3. On the current object, the privilege is searched for under the next level of group membership, per the same rules as the previous item. If no specific determination is made, repeat for all levels of group membership.
4. If no determination is made on the current object, then privilege determination goes to the next higher level in the object hierarchy. The privilege search algorithm repeats as described, first under the identification of the specific user, and then group membership.
5. If all objects in the hierarchy are searched and no privilege determination is made, then a DENY is returned for the privilege type for the use.

Privilege Caching

Overview

Privilege caching entails capturing and reusing privileges enforced on a statement or request submitted to SAS Federation Server. This improves performance by reducing queries against internal system tables.
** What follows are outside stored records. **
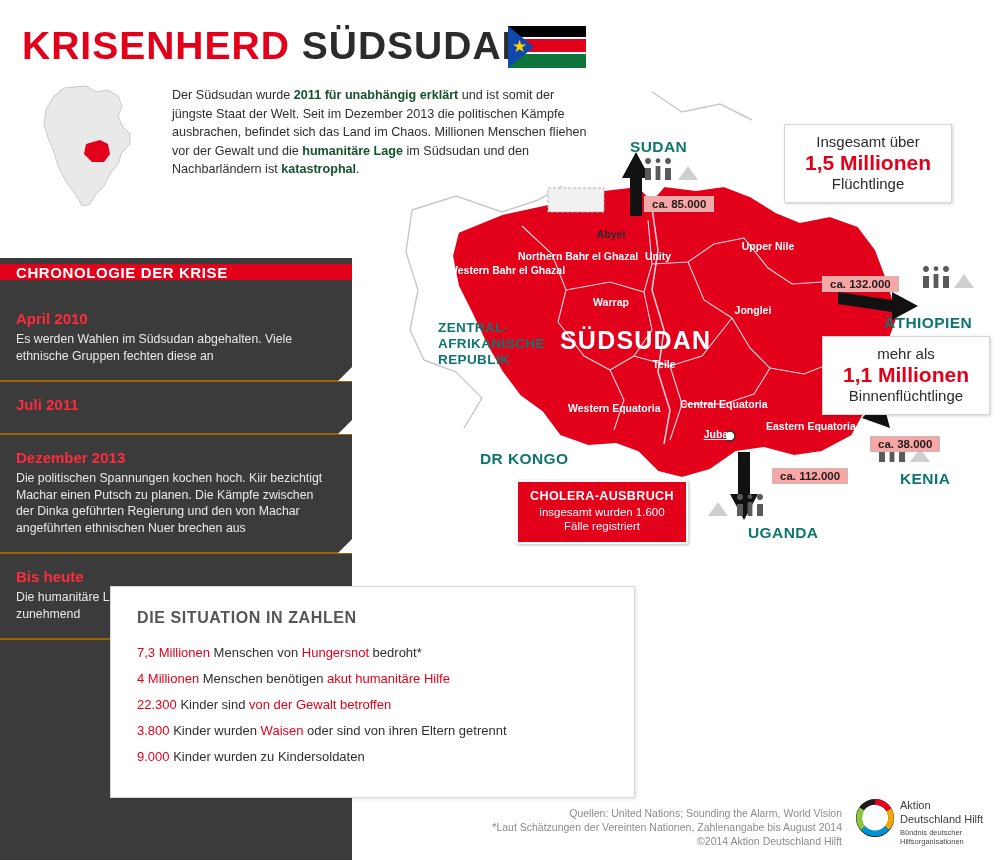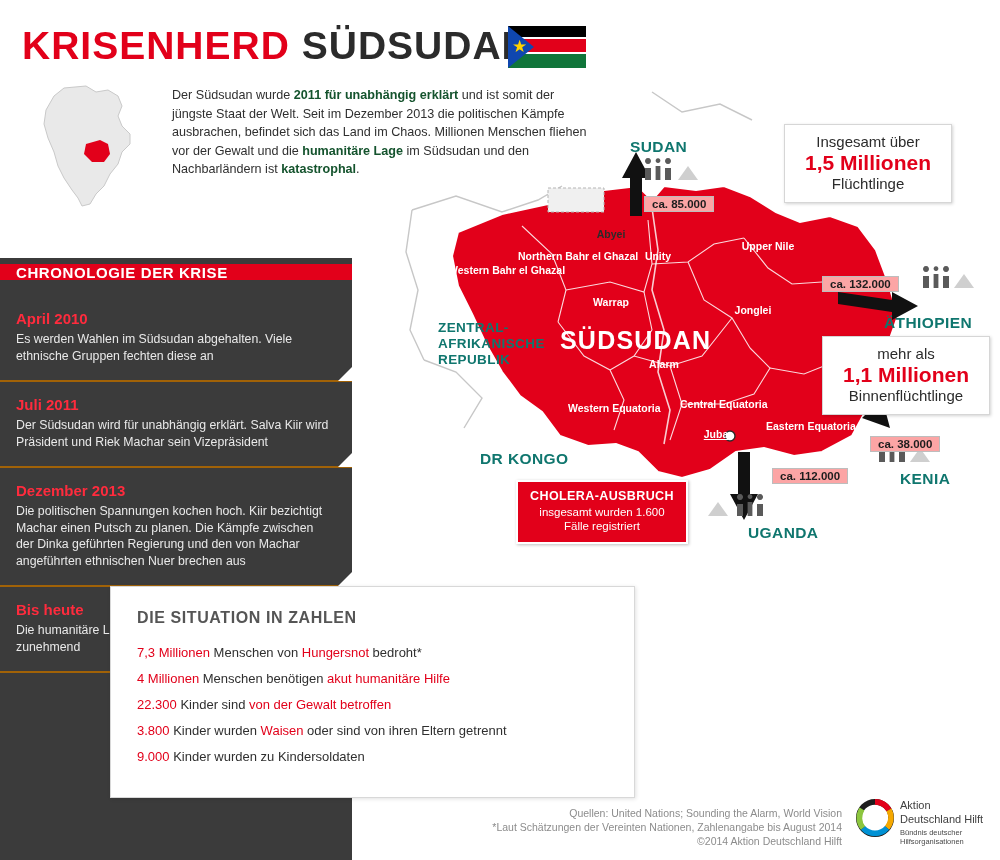"Alarm" div.mlabel { text: Alarm -> Teile }
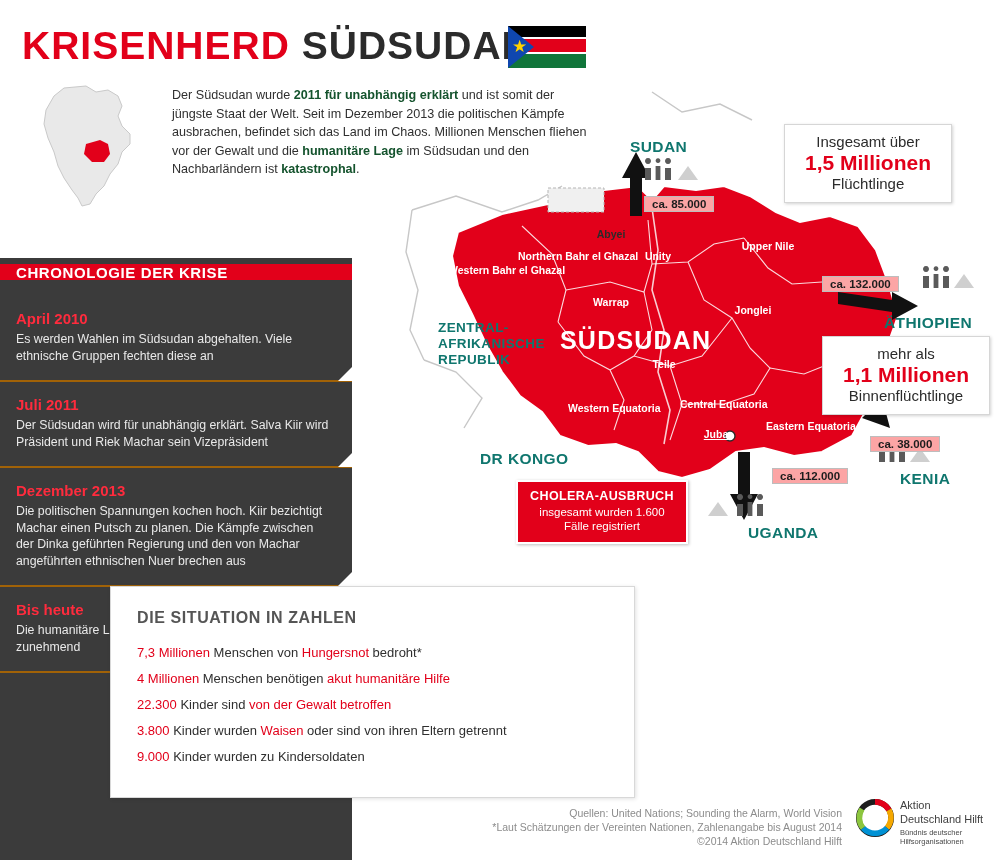"Der Südsudan wird für unabhängig" div.desc { html: <div>Der Südsudan wird für unabhängig erklärt. Salva Kiir wird Präsident und Riek Machar sein Vizepräsident</div> -> none }
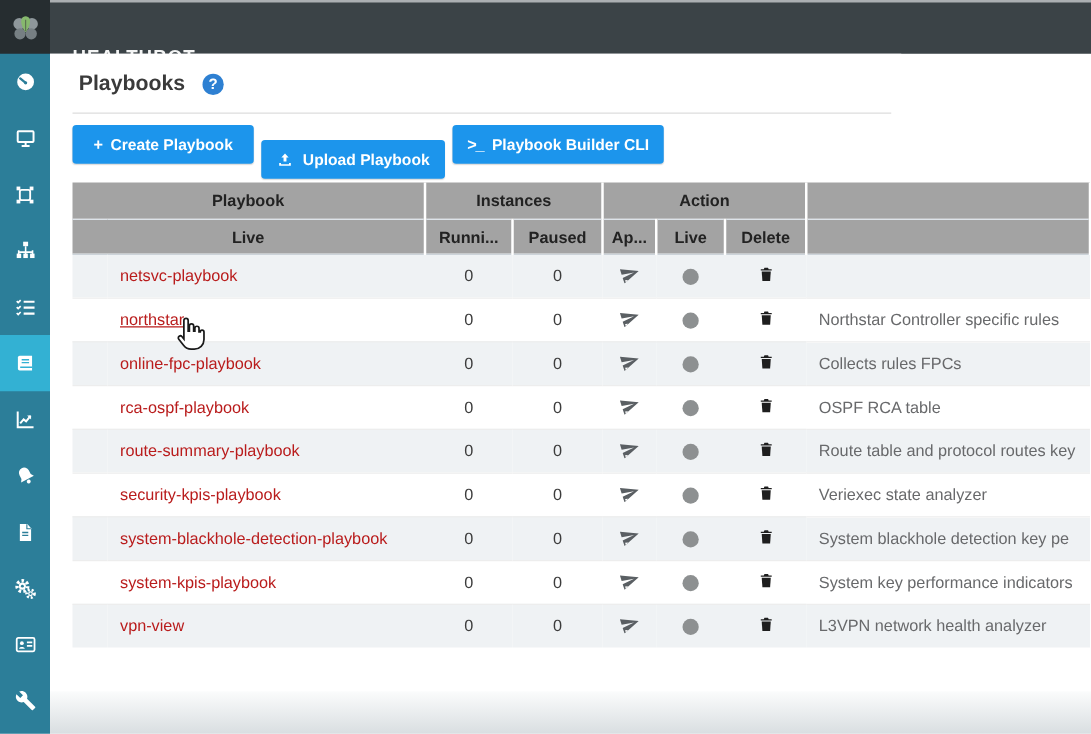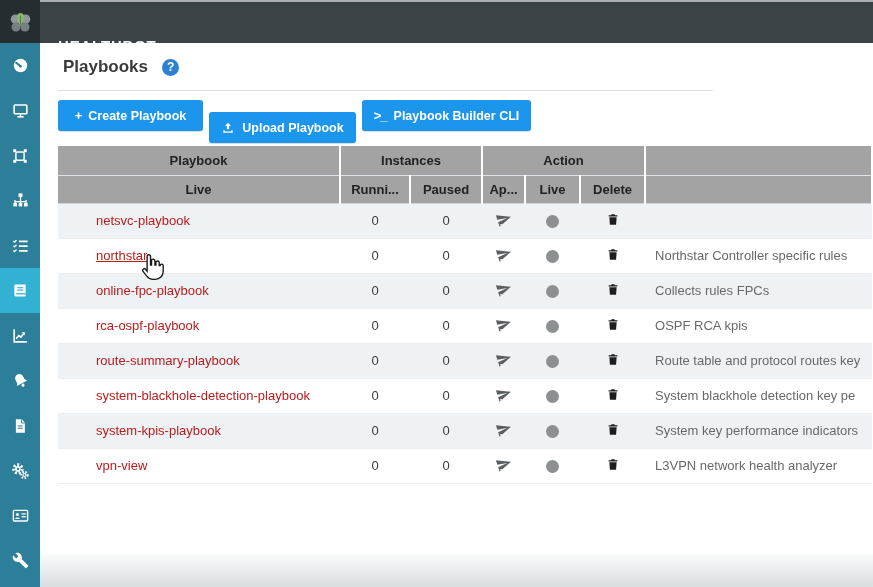"OSPF RCA kpis" td.desc { text: kpis -> table }
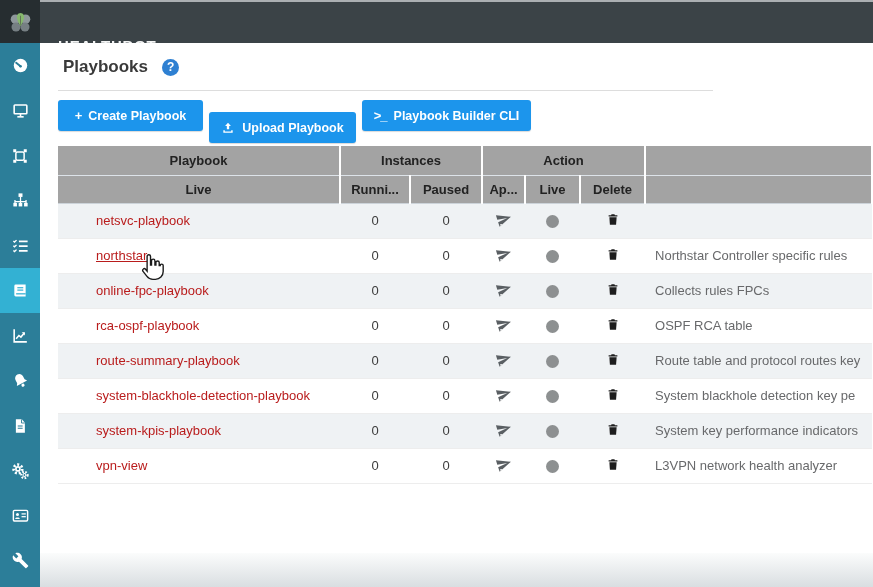"security-kpis-playbook" tr { html: none -> <tr> <td></td> <td><a>security-kpis-playbook</a></td> <td>0</td> <td>0</td> <td><span><svg> <use></use> </svg></span></td> <td><span></span></td> <td><span><svg> <use></use> </svg></span></td> <td>Veriexec state analyzer</td> </tr> }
Privileges are cached on demand. Each time privileges on a securable for a given grantee are checked, the cache is examined initially to see whether the privilege has already been cached. If so, enforcement cost is reduced by limiting or eliminating queries against security-related system tables. Once uncached privileges are retrieved from system table queries, they are cached for subsequent use, stabilizing the cache based on actual access patterns.

Configuring Privilege Caching

Use the ALTER SERVER DDL statement to cache privileges. For example:

alter server {options xset CACHE(name 'Authorization', 
level <x level>, purge )}

The default level is 2.
The purge option frees the current cache. If privilege caching is enabled, the system dynamically builds the cache again.
Use the purge option to trim memory usage in a long-running server instance.

Level Control

0	Privilege caching is disabled. All levels are purged.
1	Schema, catalog, server, and service-level privileges are cached. Level 2 is purged.
2	Column, row, table, schema, catalog, server, and service-level privileges are cached.